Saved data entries

★ ★ ★

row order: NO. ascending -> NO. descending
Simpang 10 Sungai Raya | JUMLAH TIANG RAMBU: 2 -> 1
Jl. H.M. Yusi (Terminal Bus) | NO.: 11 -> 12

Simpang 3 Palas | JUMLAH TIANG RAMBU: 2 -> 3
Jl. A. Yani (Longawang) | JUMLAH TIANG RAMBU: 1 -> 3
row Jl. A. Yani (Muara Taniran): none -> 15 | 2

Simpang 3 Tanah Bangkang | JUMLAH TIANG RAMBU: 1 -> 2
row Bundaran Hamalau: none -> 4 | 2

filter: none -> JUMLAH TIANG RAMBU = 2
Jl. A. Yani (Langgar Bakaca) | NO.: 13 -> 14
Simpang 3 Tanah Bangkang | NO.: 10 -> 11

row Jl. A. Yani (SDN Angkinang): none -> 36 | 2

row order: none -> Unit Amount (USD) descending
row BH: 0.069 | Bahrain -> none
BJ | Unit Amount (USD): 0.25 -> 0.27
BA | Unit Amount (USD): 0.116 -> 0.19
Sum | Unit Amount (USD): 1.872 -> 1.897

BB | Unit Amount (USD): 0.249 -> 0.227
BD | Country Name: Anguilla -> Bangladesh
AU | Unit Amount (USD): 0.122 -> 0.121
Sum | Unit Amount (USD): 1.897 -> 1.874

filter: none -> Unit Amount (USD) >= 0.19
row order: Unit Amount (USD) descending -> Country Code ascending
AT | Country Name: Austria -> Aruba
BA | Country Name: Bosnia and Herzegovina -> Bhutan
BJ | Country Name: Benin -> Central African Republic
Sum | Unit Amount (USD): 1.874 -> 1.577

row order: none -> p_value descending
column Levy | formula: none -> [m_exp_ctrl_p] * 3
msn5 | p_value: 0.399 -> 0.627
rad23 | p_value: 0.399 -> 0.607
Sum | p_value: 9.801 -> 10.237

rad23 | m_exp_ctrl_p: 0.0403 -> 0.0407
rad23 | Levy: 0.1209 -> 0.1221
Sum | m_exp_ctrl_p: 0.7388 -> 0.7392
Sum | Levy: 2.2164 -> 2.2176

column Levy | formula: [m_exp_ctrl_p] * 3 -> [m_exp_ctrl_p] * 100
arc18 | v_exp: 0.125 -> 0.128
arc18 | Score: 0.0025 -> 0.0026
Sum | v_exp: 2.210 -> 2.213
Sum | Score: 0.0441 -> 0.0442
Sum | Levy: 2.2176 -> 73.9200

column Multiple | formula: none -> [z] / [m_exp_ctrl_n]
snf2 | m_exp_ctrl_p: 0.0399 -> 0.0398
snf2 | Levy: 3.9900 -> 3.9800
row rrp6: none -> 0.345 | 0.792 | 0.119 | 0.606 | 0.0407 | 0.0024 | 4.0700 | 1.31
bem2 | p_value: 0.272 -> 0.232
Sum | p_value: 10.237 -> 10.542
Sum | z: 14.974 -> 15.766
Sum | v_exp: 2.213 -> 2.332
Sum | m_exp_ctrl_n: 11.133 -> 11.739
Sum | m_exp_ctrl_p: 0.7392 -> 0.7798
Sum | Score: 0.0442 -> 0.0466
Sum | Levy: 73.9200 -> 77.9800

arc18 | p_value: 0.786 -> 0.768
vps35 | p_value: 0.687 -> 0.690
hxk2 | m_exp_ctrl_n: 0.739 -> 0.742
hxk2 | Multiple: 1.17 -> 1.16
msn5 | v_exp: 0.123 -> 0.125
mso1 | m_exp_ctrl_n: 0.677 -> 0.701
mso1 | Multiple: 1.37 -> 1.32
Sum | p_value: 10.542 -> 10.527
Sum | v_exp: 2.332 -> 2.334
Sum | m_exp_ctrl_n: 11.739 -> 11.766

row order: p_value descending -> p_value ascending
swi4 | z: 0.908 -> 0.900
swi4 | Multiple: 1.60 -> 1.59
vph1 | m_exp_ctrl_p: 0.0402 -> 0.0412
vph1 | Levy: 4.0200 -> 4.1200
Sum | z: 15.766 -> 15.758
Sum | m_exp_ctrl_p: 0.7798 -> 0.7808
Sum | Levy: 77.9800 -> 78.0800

★ ★ ★

Repeat the data exactly as it was given above.

row order: NO. ascending -> NO. descending
Simpang 10 Sungai Raya | JUMLAH TIANG RAMBU: 2 -> 1
Jl. H.M. Yusi (Terminal Bus) | NO.: 11 -> 12

Simpang 3 Palas | JUMLAH TIANG RAMBU: 2 -> 3
Jl. A. Yani (Longawang) | JUMLAH TIANG RAMBU: 1 -> 3
row Jl. A. Yani (Muara Taniran): none -> 15 | 2

Simpang 3 Tanah Bangkang | JUMLAH TIANG RAMBU: 1 -> 2
row Bundaran Hamalau: none -> 4 | 2

filter: none -> JUMLAH TIANG RAMBU = 2
Jl. A. Yani (Langgar Bakaca) | NO.: 13 -> 14
Simpang 3 Tanah Bangkang | NO.: 10 -> 11

row Jl. A. Yani (SDN Angkinang): none -> 36 | 2

row order: none -> Unit Amount (USD) descending
row BH: 0.069 | Bahrain -> none
BJ | Unit Amount (USD): 0.25 -> 0.27
BA | Unit Amount (USD): 0.116 -> 0.19
Sum | Unit Amount (USD): 1.872 -> 1.897

BB | Unit Amount (USD): 0.249 -> 0.227
BD | Country Name: Anguilla -> Bangladesh
AU | Unit Amount (USD): 0.122 -> 0.121
Sum | Unit Amount (USD): 1.897 -> 1.874

filter: none -> Unit Amount (USD) >= 0.19
row order: Unit Amount (USD) descending -> Country Code ascending
AT | Country Name: Austria -> Aruba
BA | Country Name: Bosnia and Herzegovina -> Bhutan
BJ | Country Name: Benin -> Central African Republic
Sum | Unit Amount (USD): 1.874 -> 1.577

row order: none -> p_value descending
column Levy | formula: none -> [m_exp_ctrl_p] * 3
msn5 | p_value: 0.399 -> 0.627
rad23 | p_value: 0.399 -> 0.607
Sum | p_value: 9.801 -> 10.237

rad23 | m_exp_ctrl_p: 0.0403 -> 0.0407
rad23 | Levy: 0.1209 -> 0.1221
Sum | m_exp_ctrl_p: 0.7388 -> 0.7392
Sum | Levy: 2.2164 -> 2.2176

column Levy | formula: [m_exp_ctrl_p] * 3 -> [m_exp_ctrl_p] * 100
arc18 | v_exp: 0.125 -> 0.128
arc18 | Score: 0.0025 -> 0.0026
Sum | v_exp: 2.210 -> 2.213
Sum | Score: 0.0441 -> 0.0442
Sum | Levy: 2.2176 -> 73.9200

column Multiple | formula: none -> [z] / [m_exp_ctrl_n]
snf2 | m_exp_ctrl_p: 0.0399 -> 0.0398
snf2 | Levy: 3.9900 -> 3.9800
row rrp6: none -> 0.345 | 0.792 | 0.119 | 0.606 | 0.0407 | 0.0024 | 4.0700 | 1.31
bem2 | p_value: 0.272 -> 0.232
Sum | p_value: 10.237 -> 10.542
Sum | z: 14.974 -> 15.766
Sum | v_exp: 2.213 -> 2.332
Sum | m_exp_ctrl_n: 11.133 -> 11.739
Sum | m_exp_ctrl_p: 0.7392 -> 0.7798
Sum | Score: 0.0442 -> 0.0466
Sum | Levy: 73.9200 -> 77.9800

arc18 | p_value: 0.786 -> 0.768
vps35 | p_value: 0.687 -> 0.690
hxk2 | m_exp_ctrl_n: 0.739 -> 0.742
hxk2 | Multiple: 1.17 -> 1.16
msn5 | v_exp: 0.123 -> 0.125
mso1 | m_exp_ctrl_n: 0.677 -> 0.701
mso1 | Multiple: 1.37 -> 1.32
Sum | p_value: 10.542 -> 10.527
Sum | v_exp: 2.332 -> 2.334
Sum | m_exp_ctrl_n: 11.739 -> 11.766

row order: p_value descending -> p_value ascending
swi4 | z: 0.908 -> 0.900
swi4 | Multiple: 1.60 -> 1.59
vph1 | m_exp_ctrl_p: 0.0402 -> 0.0412
vph1 | Levy: 4.0200 -> 4.1200
Sum | z: 15.766 -> 15.758
Sum | m_exp_ctrl_p: 0.7798 -> 0.7808
Sum | Levy: 77.9800 -> 78.0800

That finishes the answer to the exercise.